Priced Out

This morning, en route to work, I glanced at the early-morning newspaper and saw the headline that many young New Yorkers are giving up on homeownership because of the price range. (note: requires registration, but you get the gist)

At risk of being crass…duh hey, Captain Obvious! Of course they’ll give up on homeownership, because there’s no way to stretch money any further than living in this city stretches it already. Salaries have not kept up pace with living costs here for nearly two decades; how in the hell does anyone expect a young person or young couple, who is just settling down in a job, starting to get a feel for job security, etc., to be able to even think about affording a house when they’re lucky their monthly salary stretches enough to cover the usual bills? And let’s not forget that there’s a pretty good chance that said young person or young couple also has student loans to repay, and depending on how they are structured, that paycheck has to stretch even further. So yes, something does have to give, and something inevitably will, and owning one’s own home, whether a house in Queens or an apartment in Manhattan, is the first thing to go.

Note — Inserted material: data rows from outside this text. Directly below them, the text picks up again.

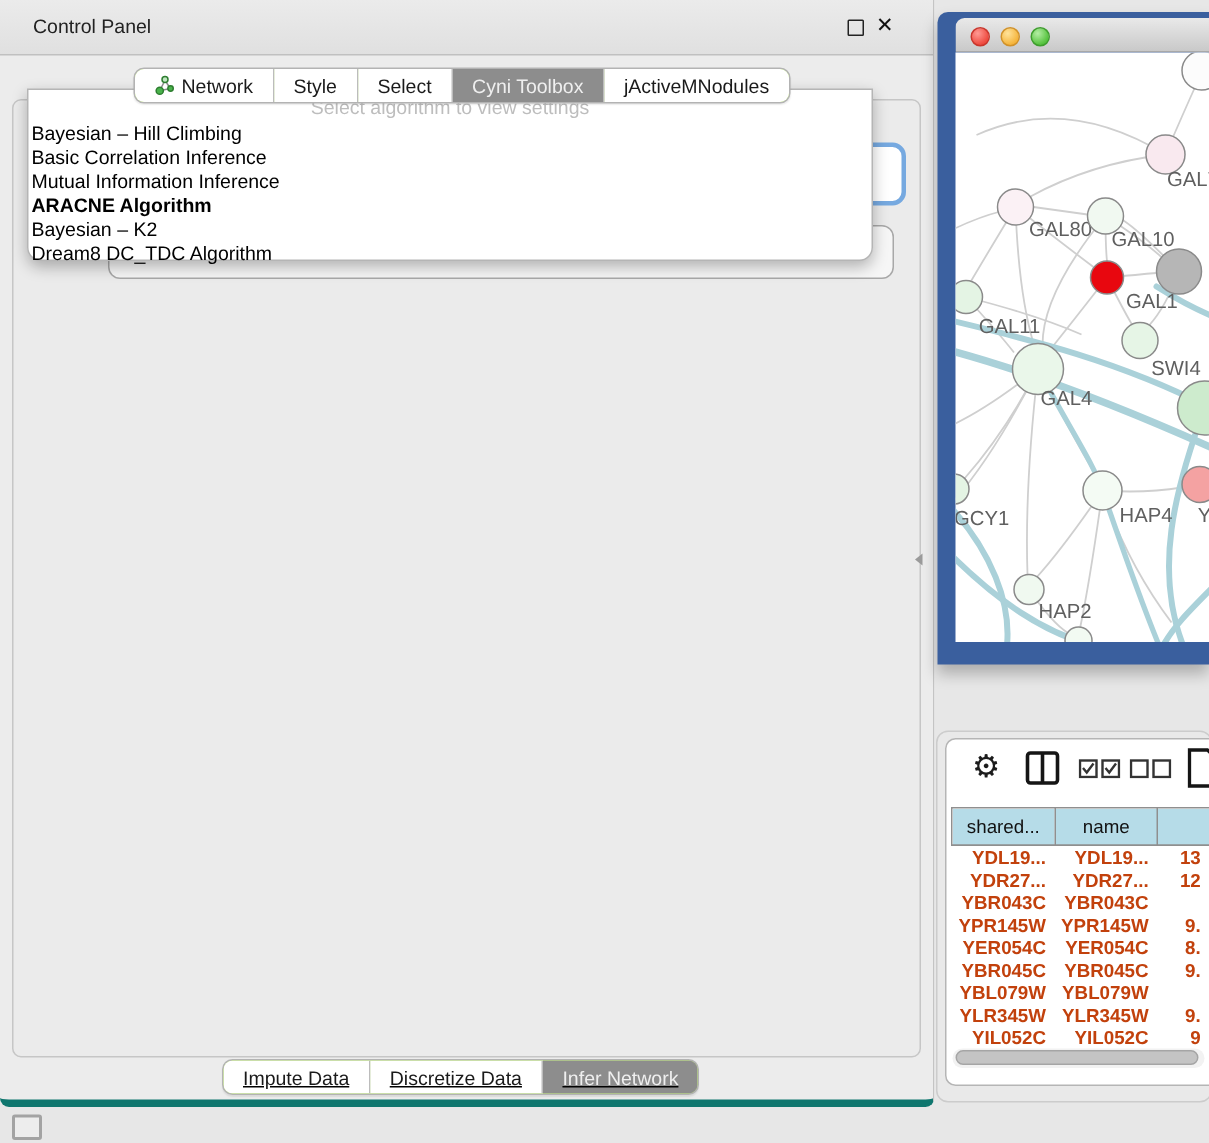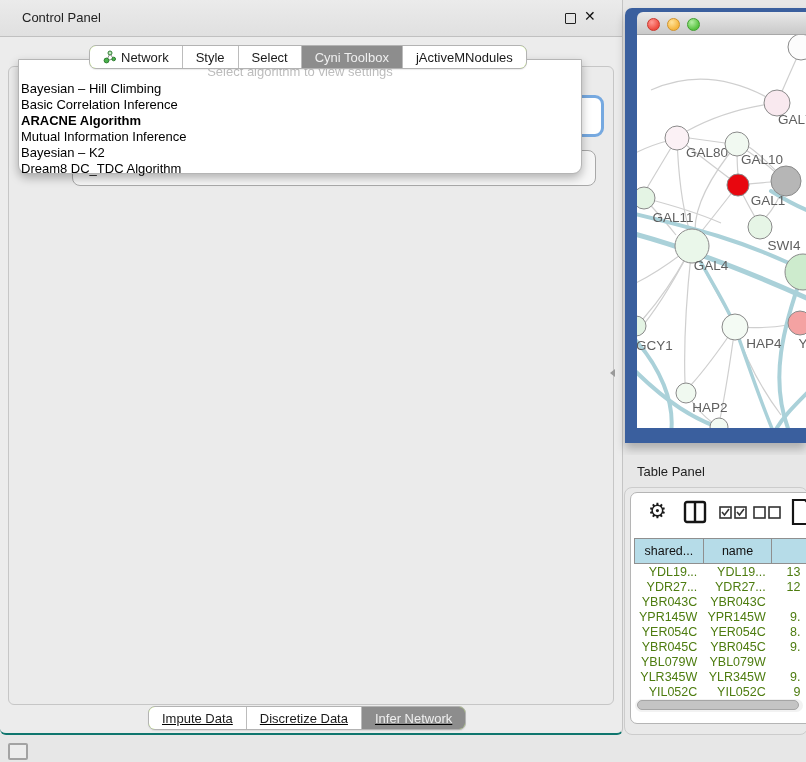"Control Panel" #control-panel { border-bottom: 2px solid #0f766e -> 5px solid #0f766e }
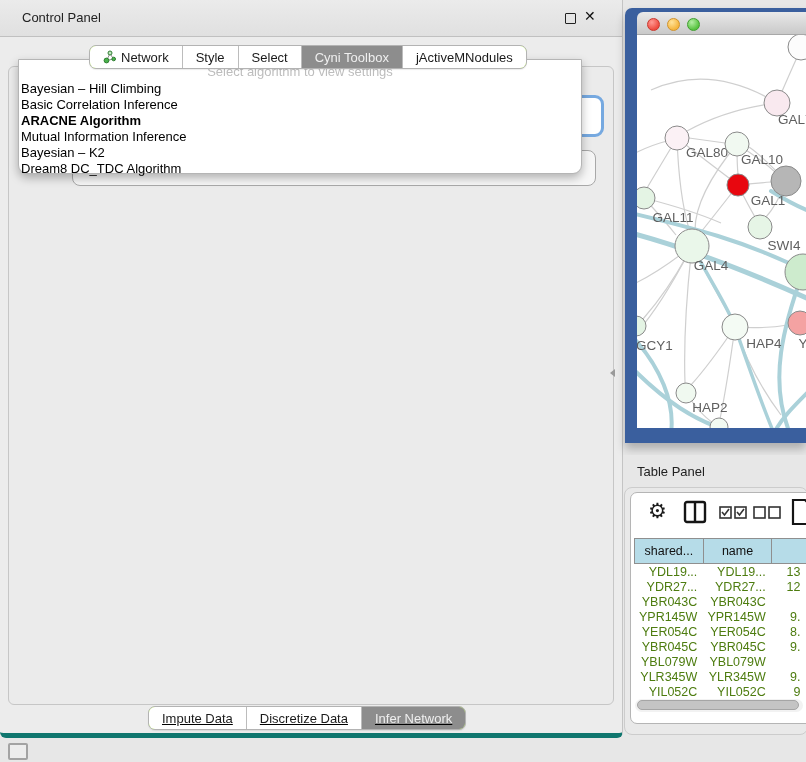"ARACNE Algorithm" div.dd-item { order: before "Mutual Information Inference" -> after "Mutual Information Inference" }
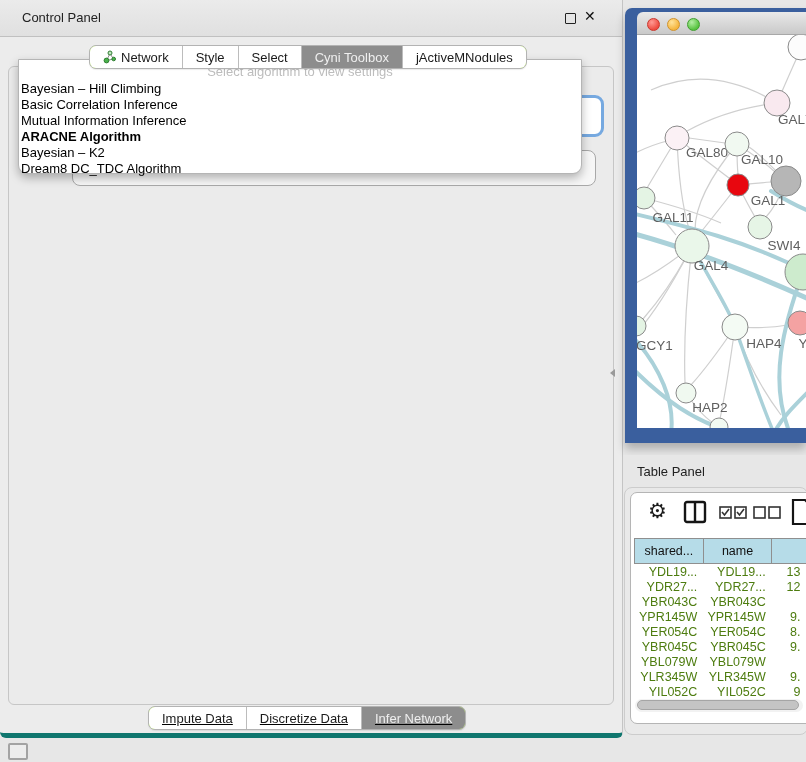"Table Panel" div { html: <div> <span>Table Panel</span> </div> -> none }
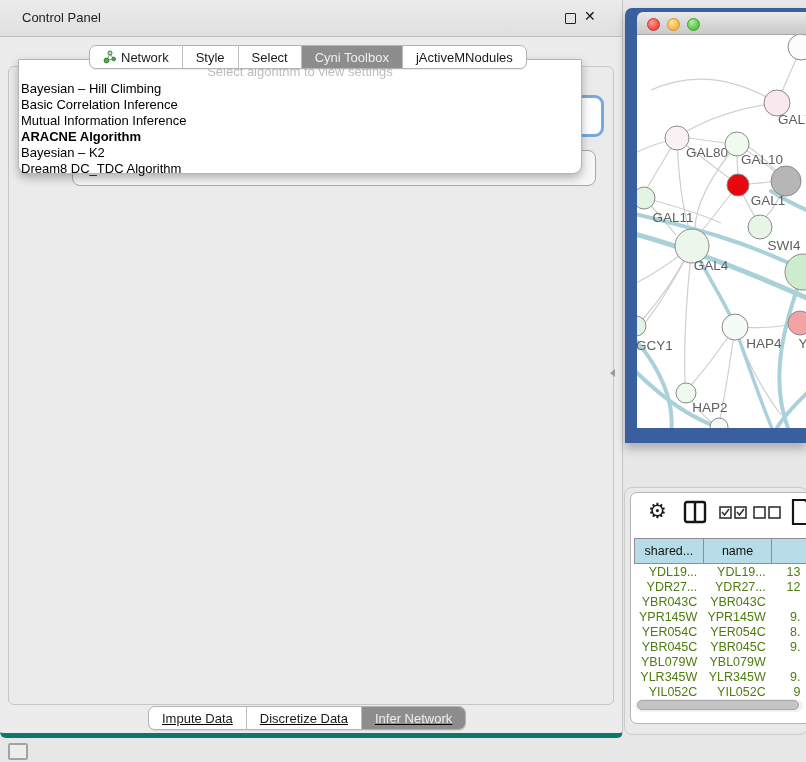"YDL19..." table.grid td { color: #4d7c0f -> #c2410c; font-weight: none -> bold }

I’m a licensed real estate agent, though not exactly actively practicing, and a huge reason why I went on hiatus with that in the winter is because I feel something very fundamentally wrong with trying to sell someone a 300sqft closet-like 1BR for over $2,000/mo. Prices in NY are completely, without question, out of control. There might be a great job market here, with over 100,000 small businesses to start with, but what good is a job market if you can’t find a place to live that won’t eat most of your income?

Even the cheap areas of Brooklyn are starting to get expensive. I grew up in a building where, at the time we had signed the lease for the two-bedroom that my family had started out in, it was $700/mo. That same two-bed, right now, is being rented out at double that price. And the salary of the tenants had not changed. My parents working together back when I was 10 made exactly what I make right now at nearly 28. That’s the reality of living in NYC, and it’s actually the primary reason that I’ve decided to jump the NYC ship and find my fortunes elsewhere – in a more affordable city, for starters.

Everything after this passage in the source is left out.